Except for blood transfusion, 4 patients received emergency laparotomy, 1 patient who had delayed artery pseudoaneurysm after liver biopsy required transcatheter embolization, 2 patients who had post-biopsy active bleeding underwent ultrasound-guided microwave ablation and local thrombin injection, and 1 patient who had hemoperitoneum underwent percutaneous drainage of fluid collection.
Univariate correlates of the occurrence of major complications following ultrasound-guided PLB were age, patients with obstructive jaundice, prebiopsy hemoglobin level, fibrinogen less than 2 g/L, prebiopsy application of anticoagulants/antiplatelet medications, post-biopsy application of hemostatic medication and post-biopsy hemoglobin level.
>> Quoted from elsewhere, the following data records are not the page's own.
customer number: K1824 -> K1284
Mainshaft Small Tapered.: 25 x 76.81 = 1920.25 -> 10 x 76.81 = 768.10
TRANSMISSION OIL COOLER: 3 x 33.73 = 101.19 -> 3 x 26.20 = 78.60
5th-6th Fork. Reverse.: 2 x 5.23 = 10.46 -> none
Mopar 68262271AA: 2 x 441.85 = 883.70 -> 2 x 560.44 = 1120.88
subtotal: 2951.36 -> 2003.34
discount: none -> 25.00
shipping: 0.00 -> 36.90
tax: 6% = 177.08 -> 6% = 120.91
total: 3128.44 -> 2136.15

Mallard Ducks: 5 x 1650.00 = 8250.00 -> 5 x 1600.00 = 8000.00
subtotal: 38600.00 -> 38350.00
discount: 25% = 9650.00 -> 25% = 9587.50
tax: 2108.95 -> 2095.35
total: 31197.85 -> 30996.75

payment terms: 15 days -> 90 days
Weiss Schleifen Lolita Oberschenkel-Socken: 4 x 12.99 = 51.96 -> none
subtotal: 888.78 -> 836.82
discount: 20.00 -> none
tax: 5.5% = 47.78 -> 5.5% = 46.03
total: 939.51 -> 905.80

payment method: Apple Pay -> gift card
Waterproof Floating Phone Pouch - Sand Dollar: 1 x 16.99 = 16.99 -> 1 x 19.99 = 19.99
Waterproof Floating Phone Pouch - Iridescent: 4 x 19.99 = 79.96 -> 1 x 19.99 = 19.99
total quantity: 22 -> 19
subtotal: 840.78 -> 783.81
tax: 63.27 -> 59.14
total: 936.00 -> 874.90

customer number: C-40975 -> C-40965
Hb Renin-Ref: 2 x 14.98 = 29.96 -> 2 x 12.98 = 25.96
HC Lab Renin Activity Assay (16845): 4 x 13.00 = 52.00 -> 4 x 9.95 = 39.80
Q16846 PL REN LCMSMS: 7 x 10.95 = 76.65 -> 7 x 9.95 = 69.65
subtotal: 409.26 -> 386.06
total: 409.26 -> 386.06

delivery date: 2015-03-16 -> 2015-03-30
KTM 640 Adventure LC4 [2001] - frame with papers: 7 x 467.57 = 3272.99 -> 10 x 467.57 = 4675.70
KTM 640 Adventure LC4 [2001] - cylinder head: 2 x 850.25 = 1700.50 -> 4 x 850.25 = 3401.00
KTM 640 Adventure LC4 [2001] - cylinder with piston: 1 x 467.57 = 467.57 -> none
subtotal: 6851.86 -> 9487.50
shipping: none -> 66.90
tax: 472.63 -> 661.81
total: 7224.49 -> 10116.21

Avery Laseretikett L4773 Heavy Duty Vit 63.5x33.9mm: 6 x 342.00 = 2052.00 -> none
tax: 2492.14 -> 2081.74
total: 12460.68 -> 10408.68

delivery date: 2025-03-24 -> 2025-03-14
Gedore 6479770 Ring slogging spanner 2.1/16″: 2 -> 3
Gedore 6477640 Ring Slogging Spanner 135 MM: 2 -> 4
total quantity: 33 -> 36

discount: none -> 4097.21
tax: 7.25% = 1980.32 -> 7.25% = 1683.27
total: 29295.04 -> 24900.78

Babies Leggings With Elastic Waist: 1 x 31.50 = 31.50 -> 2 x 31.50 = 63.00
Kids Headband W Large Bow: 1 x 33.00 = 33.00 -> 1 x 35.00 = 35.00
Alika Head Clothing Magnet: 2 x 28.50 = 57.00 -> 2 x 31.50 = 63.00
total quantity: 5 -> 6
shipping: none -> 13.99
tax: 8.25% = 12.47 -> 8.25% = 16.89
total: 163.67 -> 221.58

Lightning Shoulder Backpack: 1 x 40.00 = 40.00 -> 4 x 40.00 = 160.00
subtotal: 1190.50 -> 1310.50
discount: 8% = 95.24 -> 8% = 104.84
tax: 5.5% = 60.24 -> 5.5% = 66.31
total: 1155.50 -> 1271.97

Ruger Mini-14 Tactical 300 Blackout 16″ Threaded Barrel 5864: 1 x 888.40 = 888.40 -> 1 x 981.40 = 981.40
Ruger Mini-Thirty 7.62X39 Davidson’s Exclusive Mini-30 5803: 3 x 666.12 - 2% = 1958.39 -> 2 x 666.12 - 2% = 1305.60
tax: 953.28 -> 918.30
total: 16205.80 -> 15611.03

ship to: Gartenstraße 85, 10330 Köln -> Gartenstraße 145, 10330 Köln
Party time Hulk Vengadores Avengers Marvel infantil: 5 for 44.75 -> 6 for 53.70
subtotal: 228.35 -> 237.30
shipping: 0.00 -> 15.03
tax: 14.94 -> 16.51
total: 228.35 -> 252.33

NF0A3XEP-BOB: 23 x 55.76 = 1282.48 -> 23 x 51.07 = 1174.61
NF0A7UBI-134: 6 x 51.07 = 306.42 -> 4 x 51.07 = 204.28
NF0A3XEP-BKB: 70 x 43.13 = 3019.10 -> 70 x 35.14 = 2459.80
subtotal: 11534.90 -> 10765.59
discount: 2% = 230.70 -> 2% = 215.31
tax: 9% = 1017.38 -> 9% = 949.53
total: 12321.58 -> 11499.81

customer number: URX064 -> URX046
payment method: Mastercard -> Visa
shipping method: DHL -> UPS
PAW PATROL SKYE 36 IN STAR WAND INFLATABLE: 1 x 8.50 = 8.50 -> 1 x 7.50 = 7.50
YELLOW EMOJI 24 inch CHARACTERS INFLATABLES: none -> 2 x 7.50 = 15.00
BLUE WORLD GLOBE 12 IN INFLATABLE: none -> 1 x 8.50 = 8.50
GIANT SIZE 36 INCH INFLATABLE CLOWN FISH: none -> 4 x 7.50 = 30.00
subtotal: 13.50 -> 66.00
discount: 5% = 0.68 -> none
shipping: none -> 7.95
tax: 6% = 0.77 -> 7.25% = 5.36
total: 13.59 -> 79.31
The objective of PLB, operator experience, biopsy technology, characteristics of targets, number of specimens and histological diagnosis were not contributing factors for major complications (Table 1). Multivariable analysis revealed that obstructive jaundice [odds ratio (OR): 6.698; 95% confidence interval (CI): 1.133-39.596; P = 0.036], fibrinogen less than 2 g/L (OR: 17.226; 95%CI: 2.647-112.102; P = 0.003), prebiopsy application of anticoagulants/antiplatelet medication (OR: 24.078; 95%CI: 1.678-345.495; P = 0.019), post-biopsy hemoglobin level (OR: 0.963; 95%CI: 0.942-0.985; P = 0.001) and age (OR: 1.096; 95%CI: 1.012-1.187; P = 0.025) were statistically associated with an increased risk of major complications after PLB (Table 2). The patients with obstructive jaundice had a 6.7-fold increased risk of major complications. The patients with a fibrinogen level less than 2 g/L had a 2.1% risk of major complications compared with 0.3% for the patients with a fibrinogen level greater than 2 g/L. Although strictly followed by the recommendations on the peri-biopsy administration of anticoagulants or antiplatelet medications, the risk of major complications was also significantly increased compared with the patients who had not used anticoagulants or antiplatelet medications. The post-biopsy hemoglobin level was a meaningful indicator for the occurrence of major complications, and the older patients were more likely to develop major complications following PLB. For all-cause 30-d mortality after PLB, the prebiopsy hemoglobin level (OR: 0.963; 95%CI: 0.928-0.999; P = 0.042) and post-biopsy hemoglobin level (OR: 0.958; 95%CI: 0.930-0.987; P = 0.005) were deemed statistically meaningful predictors (Table 2).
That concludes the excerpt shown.